Lake in Washington, United States

Lake Sawyer is a freshwater lake in Black Diamond, Washington. Only three other natural lakes in King County have a larger surface area. Lake Sawyer consists of three islands as well.

Lake Sawyer is underlain by glacial outwash and till dating from the Vashon Glaciation, as well as older glaciations that occurred during the Pleistocene. The bedrock underlying this mass of sediments is classified as the Hammer Bluff Formation, which was deposited during the Miocene epoch and consists of sedimentary rocks with some volcanic deposits. Discharge from the lake via groundwater outflow is thought to occur mostly in the northeast and southwest corners. Lake Sawyer is classified as mesotrophic, with algal growth limited by phosphorus availability. A 1994 survey found 23 species of plants growing in the lake and along its shorelines, including the invasive Myriophyllum spicatum and Nymphaea odorata.

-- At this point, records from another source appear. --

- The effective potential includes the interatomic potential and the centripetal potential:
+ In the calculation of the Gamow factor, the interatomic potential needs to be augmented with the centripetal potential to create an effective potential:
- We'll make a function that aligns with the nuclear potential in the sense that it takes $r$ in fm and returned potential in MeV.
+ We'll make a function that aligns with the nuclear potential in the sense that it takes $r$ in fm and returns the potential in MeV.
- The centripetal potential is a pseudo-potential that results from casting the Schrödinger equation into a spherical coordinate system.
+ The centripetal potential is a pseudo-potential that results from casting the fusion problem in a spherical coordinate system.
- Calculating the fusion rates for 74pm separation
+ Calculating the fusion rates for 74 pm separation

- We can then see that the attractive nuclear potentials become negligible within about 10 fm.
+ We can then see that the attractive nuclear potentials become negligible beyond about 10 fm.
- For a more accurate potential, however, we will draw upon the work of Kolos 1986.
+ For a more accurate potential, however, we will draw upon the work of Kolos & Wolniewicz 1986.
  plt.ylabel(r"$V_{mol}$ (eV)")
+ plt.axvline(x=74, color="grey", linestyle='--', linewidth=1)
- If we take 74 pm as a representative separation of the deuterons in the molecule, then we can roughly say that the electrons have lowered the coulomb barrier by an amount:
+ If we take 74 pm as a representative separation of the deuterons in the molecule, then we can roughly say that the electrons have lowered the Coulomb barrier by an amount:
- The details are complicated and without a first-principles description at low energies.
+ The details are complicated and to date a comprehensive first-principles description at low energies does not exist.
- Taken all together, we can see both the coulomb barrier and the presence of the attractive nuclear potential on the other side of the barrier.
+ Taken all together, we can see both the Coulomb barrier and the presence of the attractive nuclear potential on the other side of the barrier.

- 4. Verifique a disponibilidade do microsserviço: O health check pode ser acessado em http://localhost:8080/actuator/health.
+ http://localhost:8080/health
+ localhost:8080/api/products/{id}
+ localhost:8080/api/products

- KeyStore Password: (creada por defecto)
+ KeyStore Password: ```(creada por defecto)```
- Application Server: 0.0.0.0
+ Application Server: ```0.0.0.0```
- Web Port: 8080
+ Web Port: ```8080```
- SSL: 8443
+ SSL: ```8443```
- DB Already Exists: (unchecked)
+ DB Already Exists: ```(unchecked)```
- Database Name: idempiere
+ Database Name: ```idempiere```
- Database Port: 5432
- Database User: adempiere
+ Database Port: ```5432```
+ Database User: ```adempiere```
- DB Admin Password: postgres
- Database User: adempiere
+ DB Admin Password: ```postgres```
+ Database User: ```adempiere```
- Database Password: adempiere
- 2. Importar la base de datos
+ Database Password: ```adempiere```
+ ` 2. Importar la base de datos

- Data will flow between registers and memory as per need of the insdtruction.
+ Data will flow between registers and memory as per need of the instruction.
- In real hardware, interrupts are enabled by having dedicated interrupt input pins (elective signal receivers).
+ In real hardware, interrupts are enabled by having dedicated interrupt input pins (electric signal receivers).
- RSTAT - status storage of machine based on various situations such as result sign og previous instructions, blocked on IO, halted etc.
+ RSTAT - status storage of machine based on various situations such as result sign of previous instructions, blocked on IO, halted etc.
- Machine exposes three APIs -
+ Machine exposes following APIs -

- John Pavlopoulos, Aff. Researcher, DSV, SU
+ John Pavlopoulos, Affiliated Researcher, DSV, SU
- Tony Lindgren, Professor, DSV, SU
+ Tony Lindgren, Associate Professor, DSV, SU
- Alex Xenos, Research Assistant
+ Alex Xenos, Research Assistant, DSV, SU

A concrete dam was built at the outlet in 1952 to regulate the lake level. Several species of fish, some of which are stocked, can be caught in the lake.

==Bibliography==
- Hart Crowser, Inc. (1990). "Lake Sawyer Hydrogeologic Study – Black Diamond, Washington"
- "Lake Sawyer Management Plan" (2000)
- Pelletier, G. J. (1989). "Lake Sawyer – Black Diamond Waste Load Allocation Evaluation"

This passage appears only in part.